Not this…

April 12, 2008

TIOBE or not TIOBE – “Lies, damned lies, and statistics”

Filed under: software — TimBunce @ 12:58 am
Tags: , , , ,

[I couldn't resist the title, sorry.]

“Figures often beguile me, particularly when I have the arranging of them myself; in which case the remark attributed to Disraeli would often apply with justice and force: ‘There are three kinds of lies: lies, damned lies, and statistics.
- Mark Twain

I’ve been meaning to write a post about the suspect methodology of the TIOBE Index but Andrew Sterling Hanenkamp beat me to it (via Perl Buzz).

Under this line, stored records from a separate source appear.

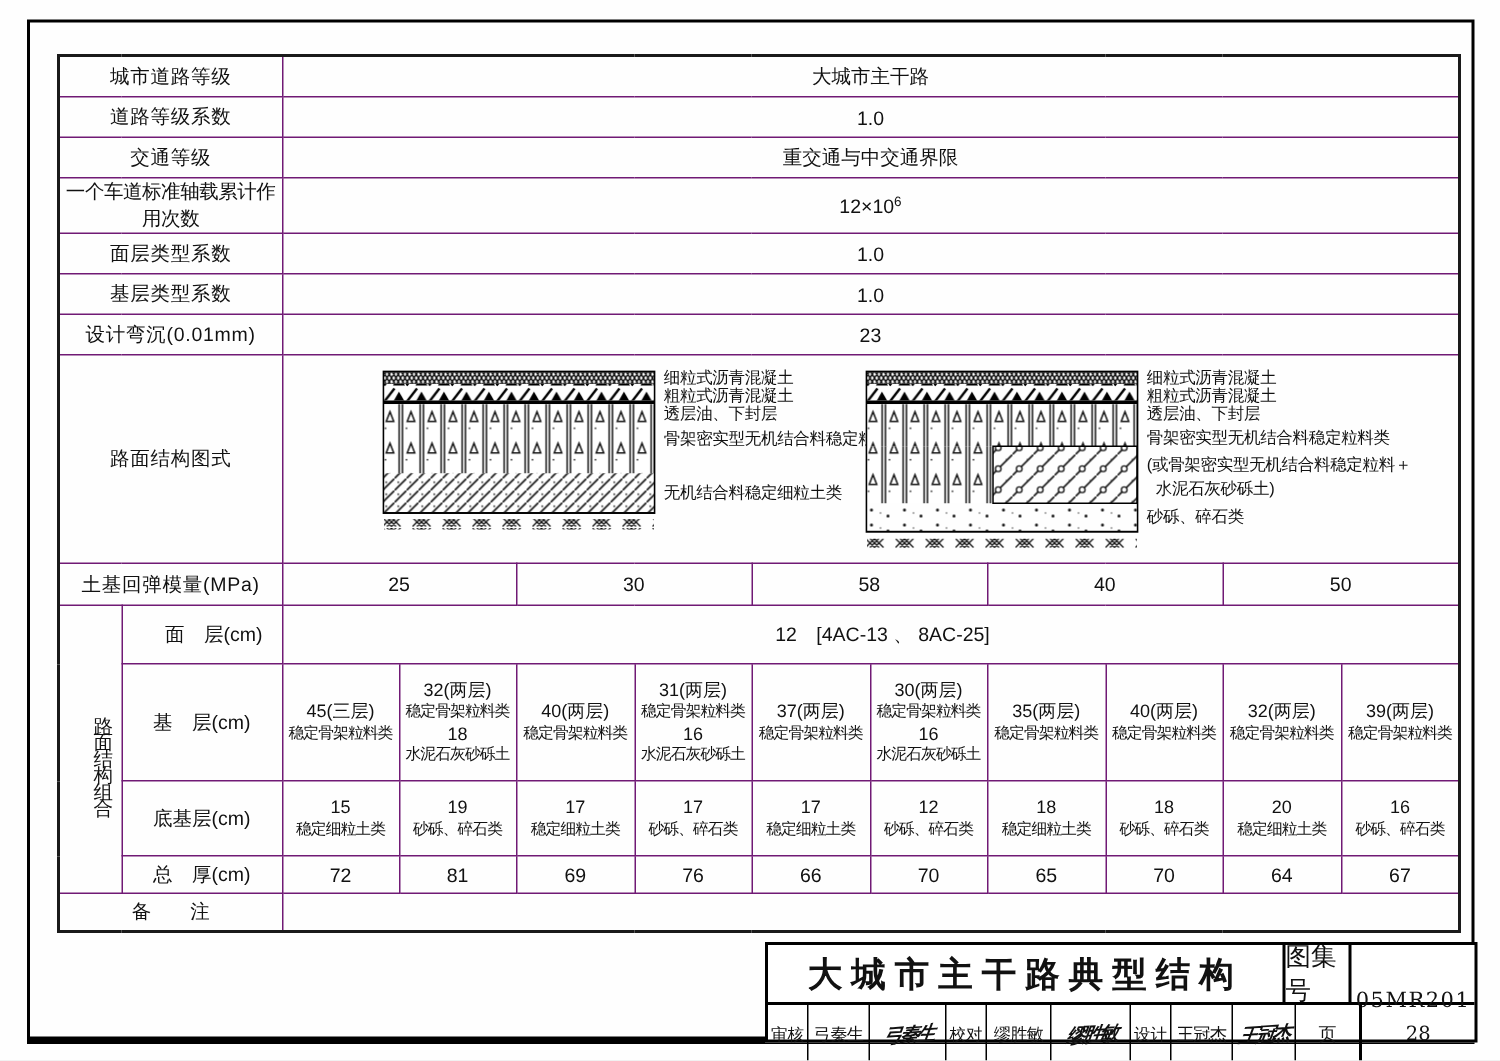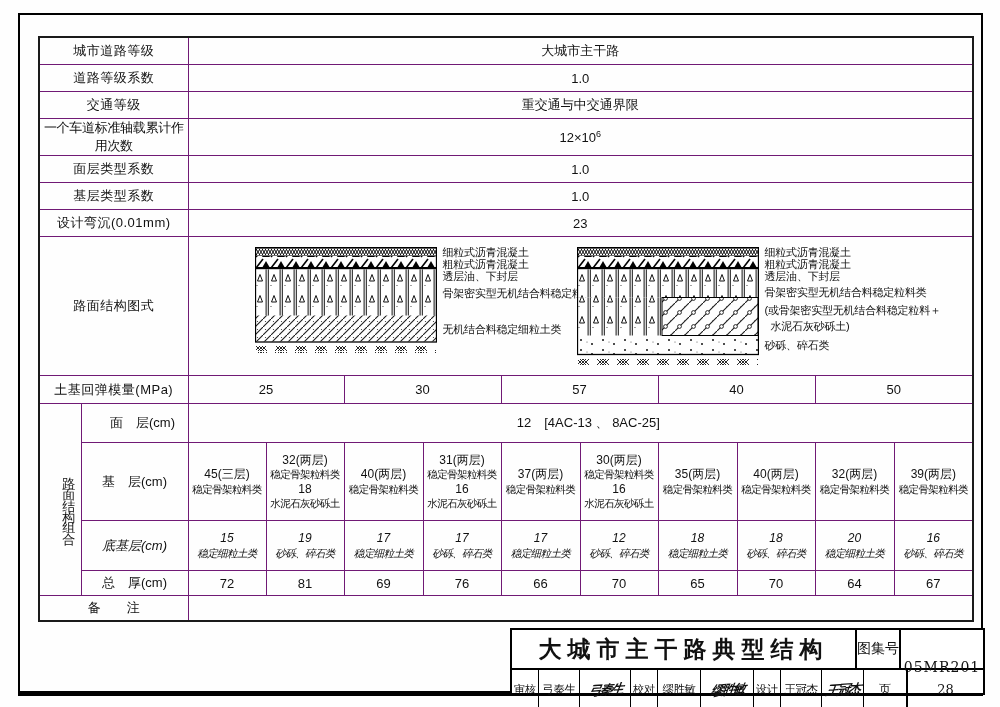--- a/index.html
+++ b/index.html
@@ -202,7 +202,7 @@
         <td colspan="2" class="lbl">土基回弹模量(MPa)</td>
         <td colspan="2">25</td>
         <td colspan="2">30</td>
-        <td colspan="2">57</td>
+        <td colspan="2">58</td>
         <td colspan="2">40</td>
         <td colspan="2">50</td>
       </tr>

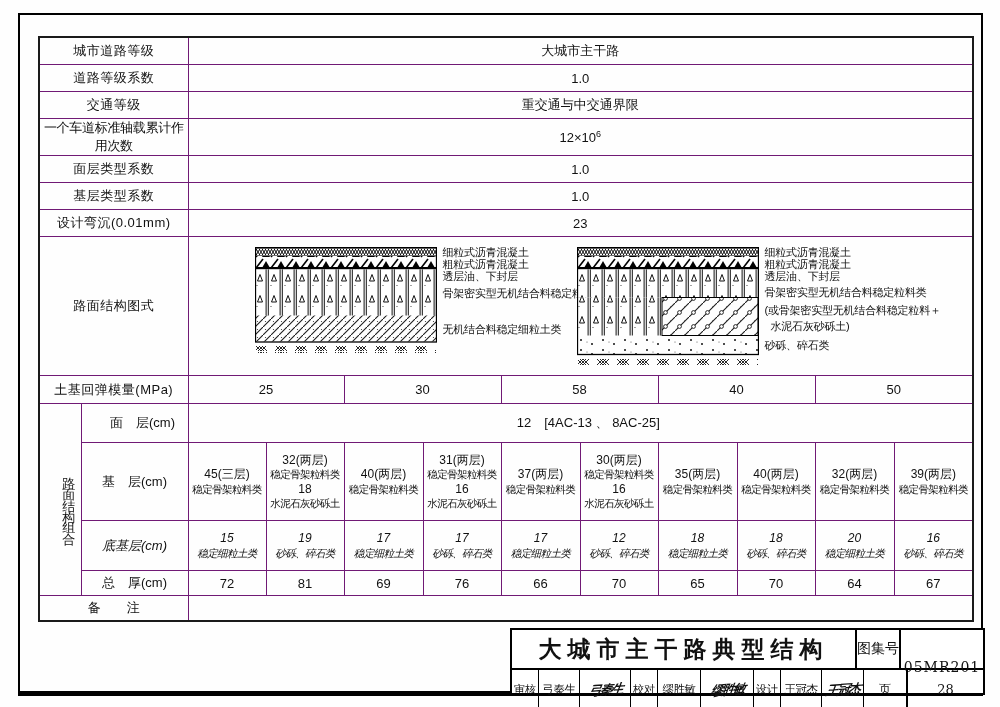--- a/index.html
+++ b/index.html
@@ -14,7 +14,7 @@
                 font-size:13px;overflow:hidden;}
   tr.h27 td{height:26px;} tr.h29 td{height:28px;} tr.h138 td{height:138px;}
   tr.h28 td{height:27px;} tr.h39 td{height:38px;padding-left:16px;} tr.h78 td{height:77px;}
-  tr.h50 td{height:49px;font-style:italic;} tr.h25 td{height:24px;}
+  tr.h50 td{height:49px;} tr.h25 td{height:24px;}
   td.lbl{text-align:left;padding-left:8px;font-size:12.5px;letter-spacing:0.5px;}
   td.tight{font-size:10px;letter-spacing:-0.3px;padding-left:5px;}
   td.notes{text-align:center;padding-left:0;}

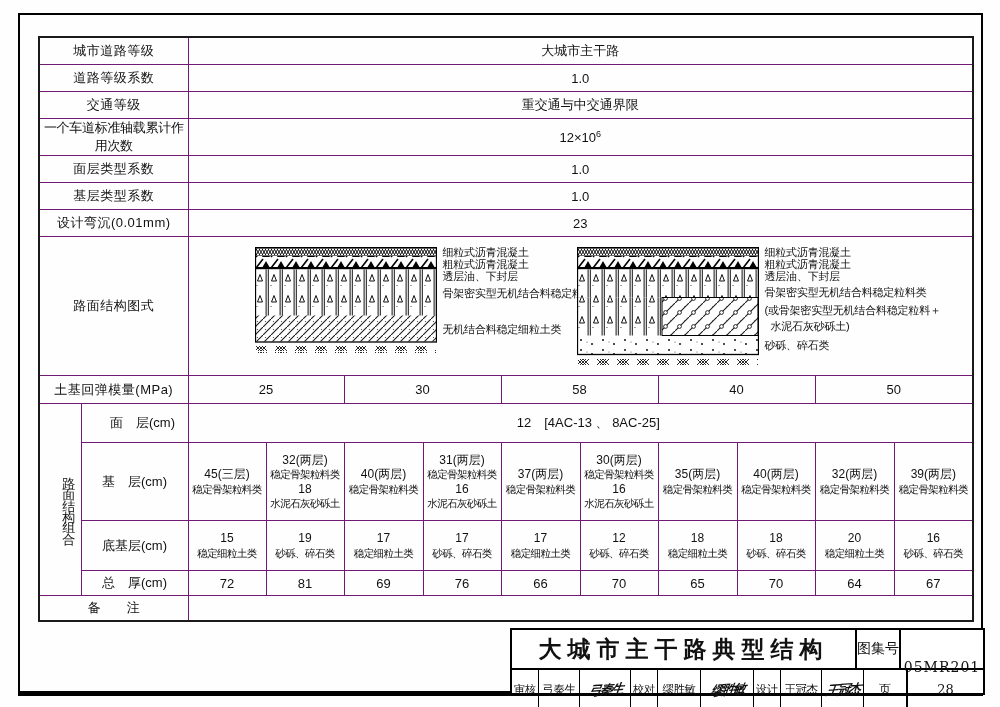--- a/index.html
+++ b/index.html
@@ -38,7 +38,7 @@
   .tb-title{width:343px;border-right:2px solid #000;display:flex;align-items:center;
             justify-content:center;font-size:23px;font-weight:bold;letter-spacing:6px;}
   .tb-atlas-label{width:42px;border-right:2px solid #000;display:flex;align-items:center;
-            justify-content:center;font-size:14px;}
+            justify-content:center;font-size:17px;}
   .tb-atlas-no{flex:1;display:flex;align-items:center;justify-content:center;
             font-family:"DejaVu Serif","Liberation Serif",serif;font-size:14px;letter-spacing:1px;margin-top:36px;}
   .tb-bottom{display:flex;height:39px;}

I do want to add a few thoughts though…

The TIOBE Programming Community Index is built on two assumptions:

  • that the number of search engine hits for the phrase “foo programming” is proportional to the “popularity” of that language.
  • that the proportionality is the same for different languages.
  • It’s not hard to pick holes in both of those assumptions.

    They also claim that “The ratings are based on the number of skilled engineers world-wide, courses and third party vendors” but I can’t see anything in their methodology that supports that claim.
    I presume they’re just pointing out the kinds of sites that are more likely to contain the “foo programming” phrase.

    Even if you can accept their assumptions as valid, can you trust their maths? Back in Jan 2008 when I was researching views of perl TIOBE was mentioned. So I took a look at it.

    At the time Python had just risen above Perl, prompting TIOBE to declare Python the “programming language of the year”. When I did a manual search, using the method they described, the results didn’t fit.

    I wrote an e-mail to Paul Jansen, the Managing Director and author of the TIOBE Index. Here’s most of it:

    Take perl and python, for example:

    I get 923,000 hits from google for +”python programming” and 3,030,000 for +”perl programming”. (The hits for Jython, IronPython, and pypy programming are tiny.) As reported by the “X-Y of approx Z results” at the top of the search results page.

    Using google blog search I get 139,887 for +”python programming” and 491,267 for +”perl programming”. (The hits for Jython, IronPython, and pypy programming are tiny.)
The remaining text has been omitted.